When more than a fifth of people in Scotland have gone hungry because they can’t afford to buy food,2/3 of Scots are overweight, 44% of our farmers don’t earn a living wage and there are 44 million fewer birds in Britain than there were in 1970 it could be argued that we are in desperate need of a new strategy with regard to food.
The Scottish Government is currently consulting the public about what a policy to enable Scotland to become a Good Food Nation should contain. You will find the consultation form at https://www.google.co.uk/url?sa=t&rct=j&q=&esrc=s&source=web&cd=1&ved=2ahUKEwiG7cy7w5DhAhUgURUIHTpiBn4QFjAAegQIBBAB&url=https%3A%2F%2Fconsult.gov.scot%2Ffood-and-drink%2Fgood-food-nation%2F&usg=AOvVaw3ZCvWBcYUV3xqY1106VyX7
The consultation consists of 4 somewhat obscure ‘questions’ :
1 To what extent do you agree with the framework proposals for Ministers and public authorities to prepare statements of policy, have regard to them in the exercise of relevant functions, and report on implementation, with regard to international obligations and guidance?

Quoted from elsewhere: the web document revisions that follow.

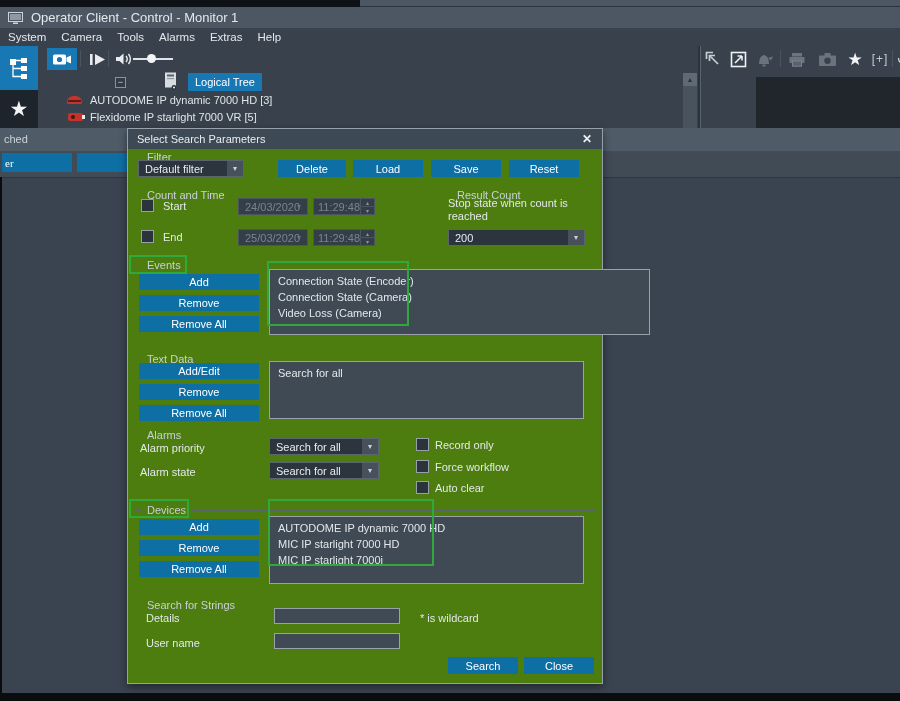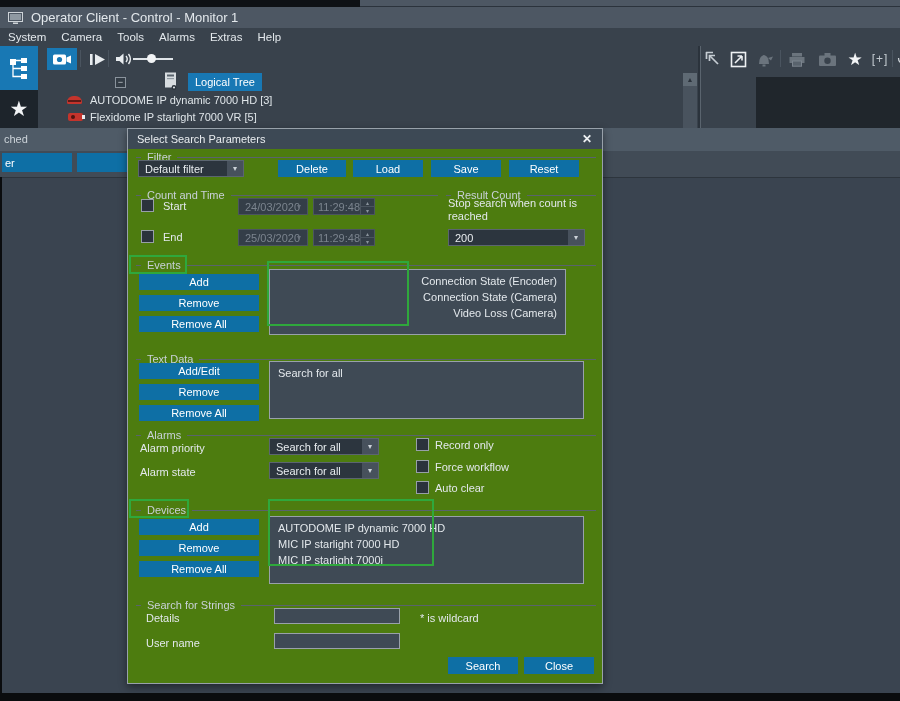--- a/index.html
+++ b/index.html
@@ -37,21 +37,21 @@
   .boxcam-icon:before { content:""; position:absolute; left:3px; top:2px; width:4px; height:4px; background:#501410; border-radius:50%; }
   .scrollbar { left:683px; top:73px; width:14px; height:55px; background:#49535e; }
   .scroll-up { width:14px; height:13px; background:#5f6a74; color:#2b333c; font-size:7px; display:flex; align-items:center; justify-content:center; }
   .vdivider { left:698px; top:46px; width:3px; height:82px; background:#2b333c; border-right:1px solid #5a646e; }
   .videoarea { left:756px; top:77px; width:144px; height:51px; background:#20262c; }
 
   
   .band-head { left:0; top:128px; width:900px; height:23px; background:#4f5b67; color:#cdd4da; font-size:11px; }
   .band-sub { left:0; top:151px; width:900px; height:26px; background:#414b56; }
   .band-body { left:0; top:177px; width:900px; height:516px; background:#3a4450; border-top:1px solid #2d353d; }
-  .bluebtn-bg { position:absolute; background:#0e6fa5; height:19px; color:#fff; font-size:11px; display:flex; align-items:center; overflow:hidden; }
+  .bluebtn-bg { position:absolute; background:#0e6fa5; height:19px; color:#fff; font-size:11px; display:flex; align-items:center; overflow:hidden;font-family:Liberation Serif, serif; }
   .bottomstrip { left:0; top:693px; width:900px; height:8px; background:#0a0c0e; }
   .leftedge { left:0; top:177px; width:2px; height:516px; background:#0a0c0e; }
 
   
   .dialog { left:127px; top:128px; width:476px; height:556px; background:#4d7c0f; border:1px solid #98a1aa; box-shadow:0 3px 8px rgba(0,0,0,.45); }
   .dlg-header { position:absolute; left:0; top:0; right:0; height:20px; background:#3d4955; display:flex; align-items:center; color:#e9edf0; font-size:11px; padding-left:9px; }
   .dlg-close { position:absolute; right:7px; top:2px; width:16px; height:16px; color:#eef1f3; font-size:12px; font-weight:bold; display:flex; align-items:center; justify-content:center; cursor:pointer; }
   .ghead { position:absolute; display:flex; align-items:center; height:12px; }
   .ghead .gl { height:1px; background:#59636d; }
   .ghead .gt { color:#c9d1d8; font-size:11px; margin:0 6px; white-space:nowrap; }
@@ -267,35 +267,35 @@
           <span>▴</span>
           <span>▾</span>
         </span>
     </div>
 
     <div class="ghead" style="left:318px; top:60px; width:150px;">
       <span class="gl" style="width:5px;"></span>
         <span class="gt">Result Count</span>
         <span class="gl" style="flex:1;"></span>
     </div>
-    <div class="lbl" style="left:320px; top:68px; width:146px; white-space:normal; line-height:13px;">Stop search when count is reached</div>
+    <div class="lbl" style="left:320px; top:68px; width:146px; white-space:normal; line-height:13px;">Stop state when count is reached</div>
     <div class="dd" style="left:320px; top:100px; width:137px;">
       <span>200</span>
       <span class="dd-arrow">▾</span>
     </div>
 
     <div class="ghead" style="left:8px; top:130px; width:460px;">
       <span class="gl" style="width:5px;"></span>
         <span class="gt">Events</span>
         <span class="gl" style="flex:1;"></span>
     </div>
     <div class="btn" style="left:11px; top:145px; width:120px; height:16px;">Add</div>
     <div class="btn" style="left:11px; top:166px; width:120px; height:16px;">Remove</div>
     <div class="btn" style="left:11px; top:187px; width:120px; height:16px;">Remove All</div>
-    <div class="listbox" style="left:141px; top:140px; width:297px; height:66px;text-align:right;">
+    <div class="listbox" style="left:141px; top:140px; width:381px; height:66px;">
       <div>Connection State (Encoder)</div>
       <div>Connection State (Camera)</div>
       <div>Video Loss (Camera)</div>
     </div>
     <div class="greenbox" style="left:1px; top:126px; width:58px; height:19px;"></div>
     <div class="greenbox" style="left:139px; top:132px; width:142px; height:65px;"></div>
 
     <div class="ghead" style="left:8px; top:224px; width:460px;">
       <span class="gl" style="width:5px;"></span>
         <span class="gt">Text Data</span>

2 Whilst we do not plan to require all sectors to prepare statements ofpolicy on food, they do all have a role to play in achieving our Good Food Nation ambition. To what extent do you agree that Government should encourage and enable businesses in particular to play their part?

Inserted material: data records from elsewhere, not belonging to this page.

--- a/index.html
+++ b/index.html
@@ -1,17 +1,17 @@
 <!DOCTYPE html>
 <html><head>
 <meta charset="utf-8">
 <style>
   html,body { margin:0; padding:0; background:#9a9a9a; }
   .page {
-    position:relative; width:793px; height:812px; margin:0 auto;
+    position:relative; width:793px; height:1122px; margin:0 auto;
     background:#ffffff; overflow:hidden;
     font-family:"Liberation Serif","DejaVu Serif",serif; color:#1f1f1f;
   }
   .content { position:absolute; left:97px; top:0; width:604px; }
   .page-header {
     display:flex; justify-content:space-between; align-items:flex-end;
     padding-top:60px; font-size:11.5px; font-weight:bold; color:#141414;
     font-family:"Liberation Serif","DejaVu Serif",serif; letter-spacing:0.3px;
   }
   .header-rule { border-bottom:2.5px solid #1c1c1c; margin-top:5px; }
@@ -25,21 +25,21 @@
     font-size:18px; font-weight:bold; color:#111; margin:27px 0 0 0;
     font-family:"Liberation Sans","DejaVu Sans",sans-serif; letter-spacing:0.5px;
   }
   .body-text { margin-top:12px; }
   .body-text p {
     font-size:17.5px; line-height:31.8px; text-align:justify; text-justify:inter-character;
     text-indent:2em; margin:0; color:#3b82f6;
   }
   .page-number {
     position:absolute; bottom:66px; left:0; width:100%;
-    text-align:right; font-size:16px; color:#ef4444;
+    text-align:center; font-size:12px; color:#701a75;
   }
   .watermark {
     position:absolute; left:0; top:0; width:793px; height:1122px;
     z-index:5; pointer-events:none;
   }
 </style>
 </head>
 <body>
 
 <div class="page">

3 To what extent do you agree with the proposed approach to accountability of Scottish Ministers and specified public authorities?

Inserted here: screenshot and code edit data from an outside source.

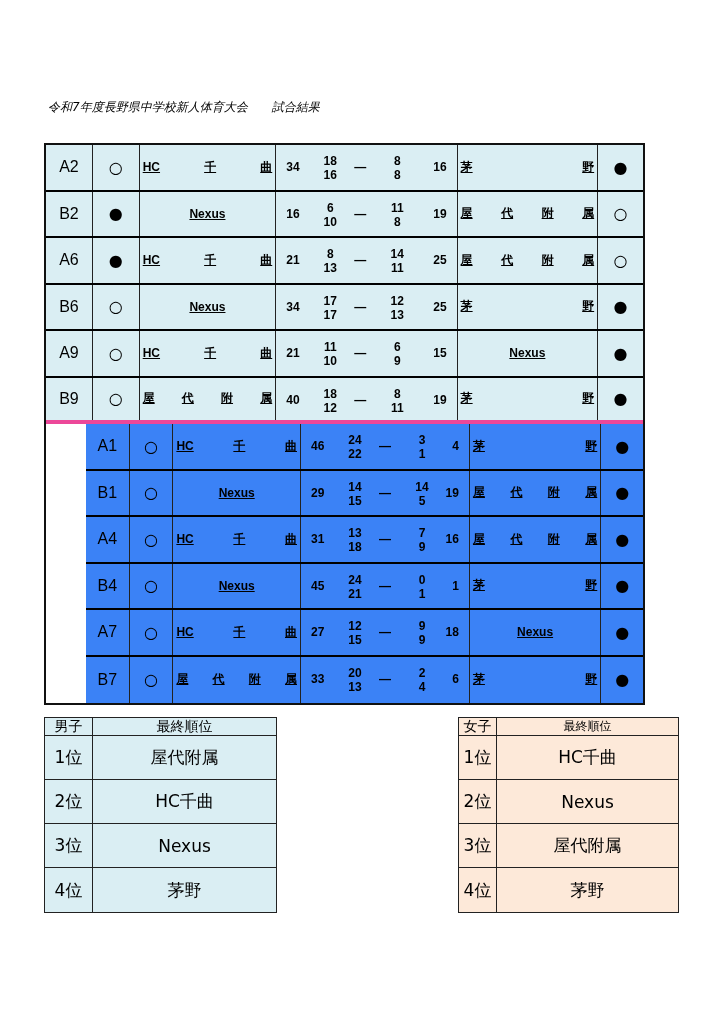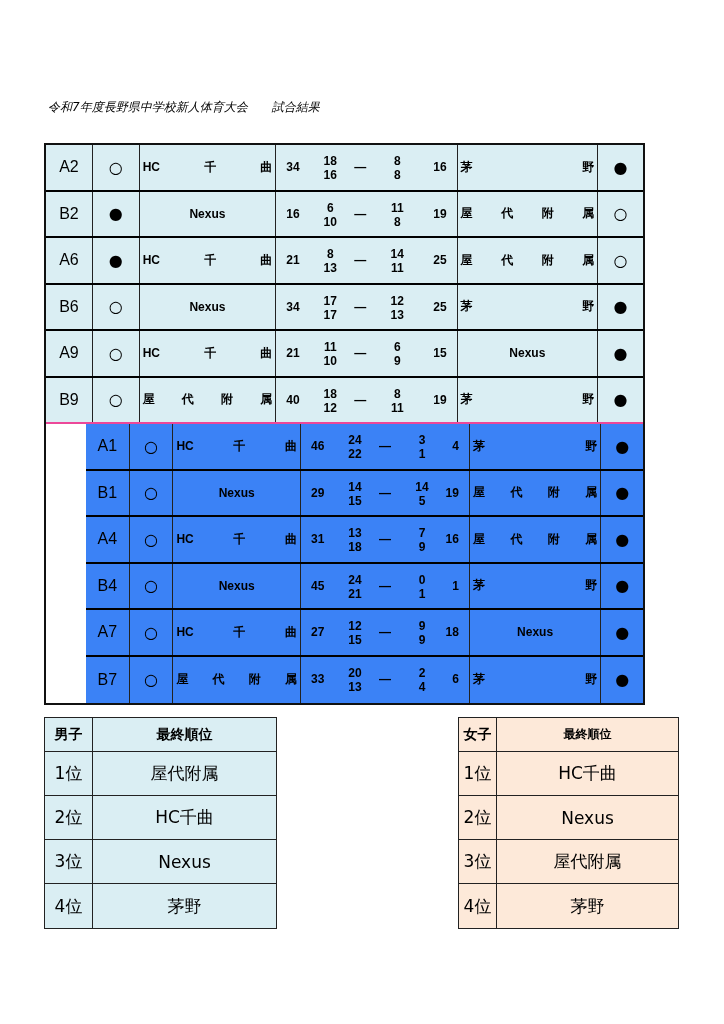--- a/index.html
+++ b/index.html
@@ -3,44 +3,44 @@
 <meta charset="utf-8">
 <style>
   html,body{margin:0;padding:0;background:#ffffff;}
   body{width:724px;height:1024px;position:relative;font-family:"DejaVu Sans","Liberation Sans",sans-serif;color:#000;overflow:hidden;}
   .title{position:absolute;left:48px;top:99px;font-size:12px;white-space:pre;letter-spacing:0px;font-style:italic;}
   .main{position:absolute;left:44px;top:143px;width:601px;border:2px solid #111;box-sizing:border-box;}
   .row{display:flex;height:46.5px;border-bottom:2px solid #000000;box-sizing:border-box;}
   .row:last-child{border-bottom:none;}
   .row.boys{background:#DAEEF3;}
   .row.girls{background:#3b82f6;margin-left:40px;}
-  .row.sep{border-bottom:2px solid #ec4899;}
+  .row.sep{border-bottom:4px solid #ec4899;}
   .c{box-sizing:border-box;border-right:1px solid #222;display:flex;align-items:center;}
   .c:last-child{border-right:none;}
   .code{width:47px;justify-content:center;font-family:"Liberation Sans",sans-serif;font-size:16px;}
   .mark{width:47px;justify-content:center;font-size:16px;}
-  .team{width:137px;padding:0 3px;font-family:"Liberation Sans",sans-serif;font-weight:bold;font-size:12px;justify-content:space-between;}
+  .team{width:137px;padding:0 3px;font-family:"Liberation Sans",sans-serif;font-weight:bold;font-size:12px;justify-content:space-between;text-decoration:underline;}
   .team.center{justify-content:center;}
   .team.teamb{width:141px;}
   .scores{width:182px;position:relative;font-family:"Liberation Sans",sans-serif;font-weight:bold;font-size:12px;}
   .scores span{position:absolute;}
   .tot-a{left:10px;top:15px;}
   .h-a{left:44px;width:20px;text-align:center;line-height:14px;top:9px;}
   .dash{left:78px;top:15px;}
   .h-b{left:111px;width:20px;text-align:center;line-height:14px;top:9px;}
   .tot-b{right:10px;top:15px;}
   .markb{width:45px;justify-content:center;font-size:16px;}
   .rank{position:absolute;border:1.5px solid #222;box-sizing:border-box;}
   .rank .rrow{display:flex;border-bottom:1px solid #222;box-sizing:border-box;}
   .rank .rrow:last-child{border-bottom:none;}
   .rank .rc{box-sizing:border-box;display:flex;align-items:center;justify-content:center;}
   .rank .rc.first{border-right:1.5px solid #222;}
   .rank.boysr{left:44px;top:717px;width:233px;background:#DAEEF3;}
   .rank.girlsr{left:458px;top:717px;width:221px;background:#FDE9D9;}
-  .rhead{height:34px;font-weight:bold;}
+  .rhead{height:18px;}
   .rbody{height:44px;}
   .boysr .first{width:48px;}
   .boysr .second{width:183px;}
   .girlsr .first{width:38px;}
   .girlsr .second{width:181px;}
   .rhead .rc{font-size:14px;}
   .girlsr .rhead .second{font-size:12px;}
   .rbody .rc{font-size:17px;}
 </style>
 </head>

4 To what extent do you agree with the proposal for targeted legislation relevant to specific policy areas as an alternative to a single piece of legislation?
Even so , we think it is really important for us to respond before the consultation closes on March 29th. If you can find the time to fill in the questionnaire it is really important to make express your viewpoint on this key issue.
Our response is set out below. Feel free to cut and paste our text if you want to in making your own responses.
Question 1 Agree
A Right to Food bill and accompanying Guidance could embed best practice in the way we grow, supply and cook our food. It could also change the culture of food in Scotland, make us a country where no-one is hungry, where we care about all those involved and where we all celebrate and enjoy our food. For this to happen the Government and public bodies must listen and work with everyone involved including allotmenteers and community growers.
Question 2 Agree
To succeed in making Scotland a Good Food Nation, we need everyone who has a role in food to play their part . We need ro encourage greater co-ordination and participation at local level. For example, people can acquire the interest and skills in growing through allotments and community gardens and then if they wish, progress to the commercial and social enterprises such as market gardens. For such connections to work there must be clear channels for information exchange and skills development.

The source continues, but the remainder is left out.